Wilhelm Granzow stand im Winter 1915 / 1916 mit dem Infanterie-Regiment 125 im Feld in russisch Polen und erkrankte dort im Februar 1915. Nach seiner Genesung wurde ber bei den Ersatz-Bataillonen Infanterie-Regiment 125, Reserve-Infanterie-Regiment 246 und Infanterie-Regiment 121 im Garnisons-dienst verwendet. Am 28. März 1916 rückte er wieder an die Front vor Verdun zum Landwehr-Feld-Lazarett Nr. 35 (später Feld-Lazarett 572) im Verband der 2. (Württembergischen) Landwehr-Division und wurde dort zum Gasschutz-Unteroffizier ausgebildet.

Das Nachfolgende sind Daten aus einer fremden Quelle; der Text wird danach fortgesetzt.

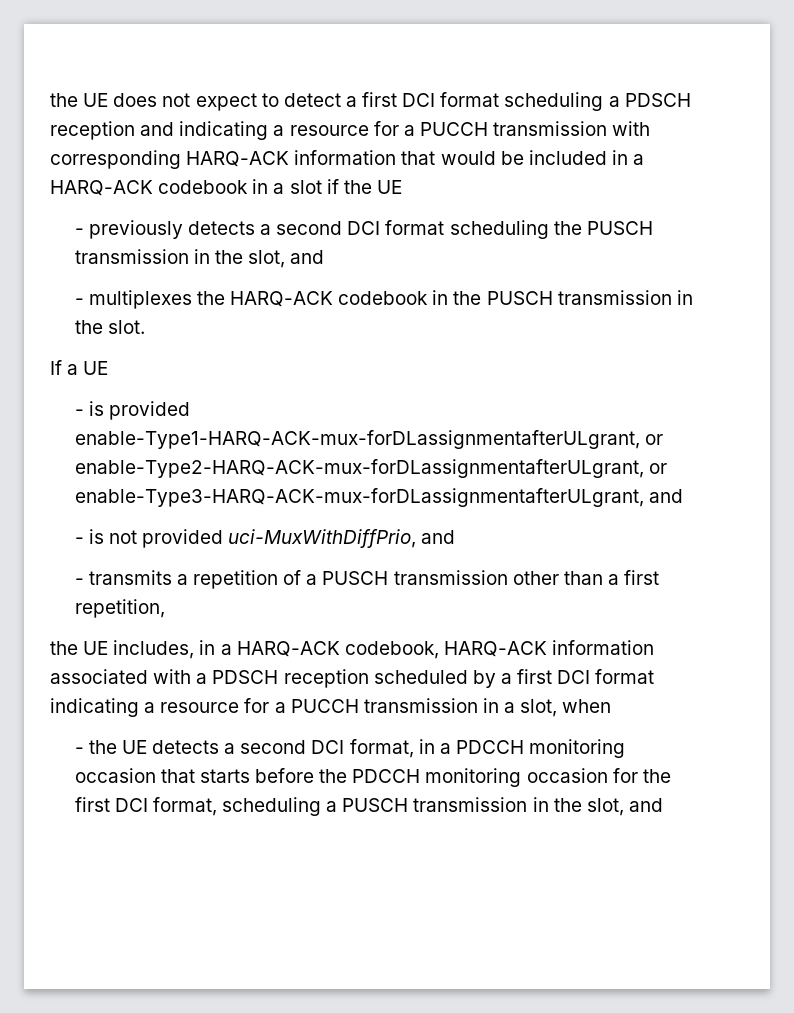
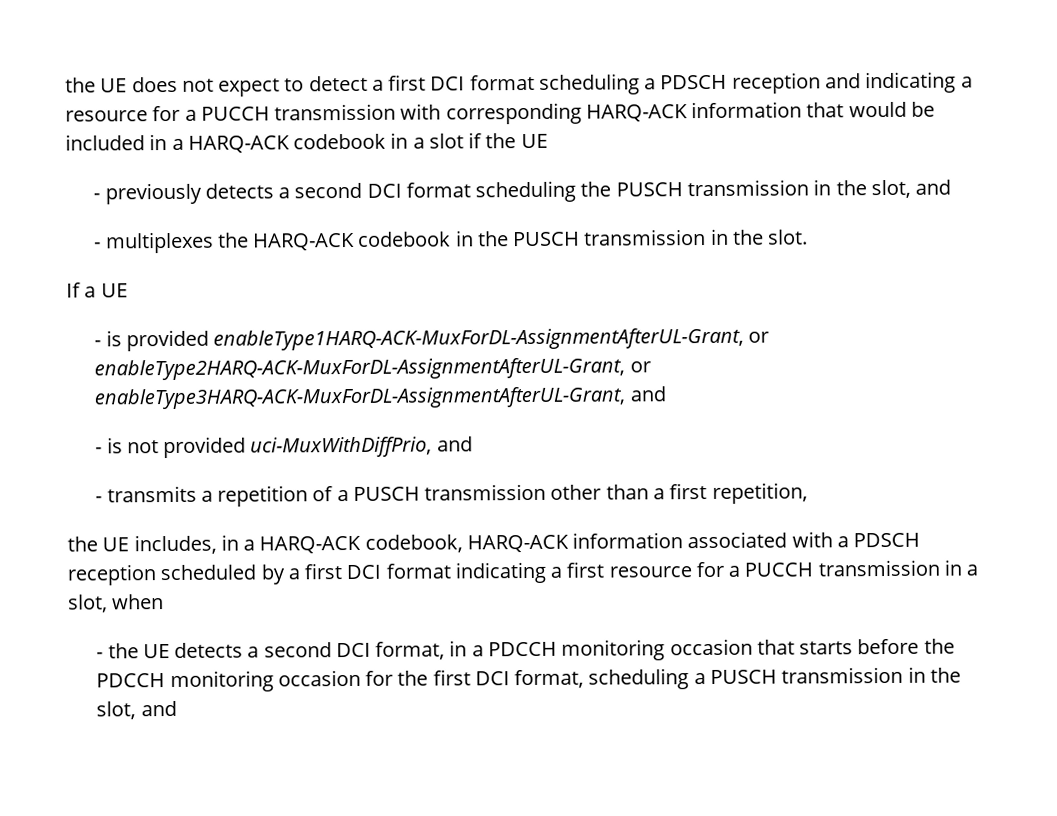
- - is provided enable-Type1-HARQ-ACK-mux-forDLassignmentafterULgrant, or enable-Type2-HARQ-ACK-mux-forDLassignmentafterULgrant, or enable-Type3-HARQ-ACK-mux-forDLassignmentafterULgrant, and
+ - is provided enableType1HARQ-ACK-MuxForDL-AssignmentAfterUL-Grant, or enableType2HARQ-ACK-MuxForDL-AssignmentAfterUL-Grant, or enableType3HARQ-ACK-MuxForDL-AssignmentAfterUL-Grant, and
- the UE includes, in a HARQ-ACK codebook, HARQ-ACK information associated with a PDSCH reception scheduled by a first DCI format indicating a resource for a PUCCH transmission in a slot, when
+ the UE includes, in a HARQ-ACK codebook, HARQ-ACK information associated with a PDSCH reception scheduled by a first DCI format indicating a first resource for a PUCCH transmission in a slot, when

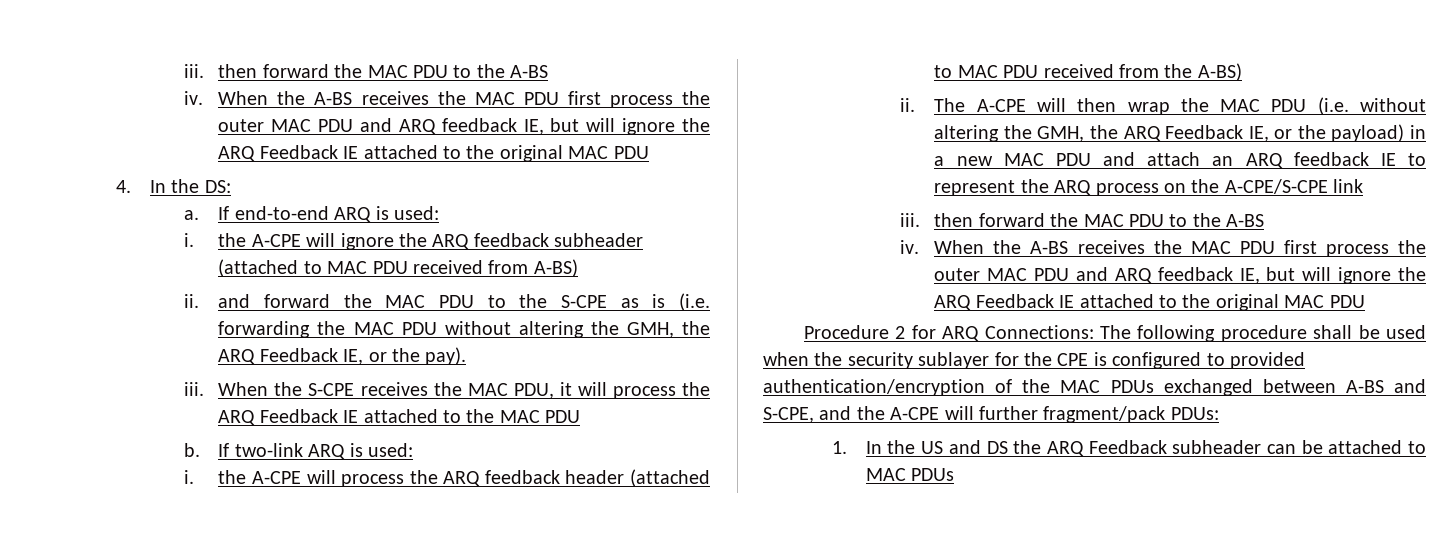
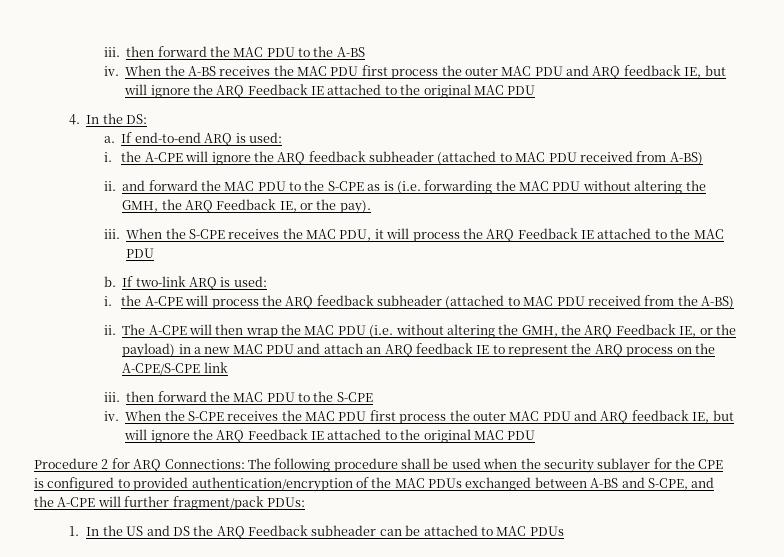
- i. the A-CPE will process the ARQ feedback header (attached to MAC PDU received from the A-BS)
+ i. the A-CPE will process the ARQ feedback subheader (attached to MAC PDU received from the A-BS)
  The A-CPE will then wrap the MAC PDU (i.e. without altering the GMH, the ARQ Feedback IE, or the payload) in a new MAC PDU and attach an ARQ feedback IE to represent the ARQ process on the A-CPE/S-CPE link
- iii. then forward the MAC PDU to the A-BS
- iv. When the A-BS receives the MAC PDU first process the outer MAC PDU and ARQ feedback IE, but will ignore the ARQ Feedback IE attached to the original MAC PDU
+ iii. then forward the MAC PDU to the S-CPE
+ iv. When the S-CPE receives the MAC PDU first process the outer MAC PDU and ARQ feedback IE, but will ignore the ARQ Feedback IE attached to the original MAC PDU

Am 17. Mai 1918 kam er in den Argonnen mit Verdacht auf Tuberkulose ins Lazarett und wurde Anfang November 1918 wieder dem Ersatz-Bataillon des Infanterie-Regiments 121 in Ludwigsburg zugeteilt. Erneut erkrankt am 3. Januar 1919 ins Karl-Olga-Krankenhaus nach Stuttgart, wo er am 12. Februar 1918 an Lungenbrand durch einen Fremdkörper in der Lunge verstarb.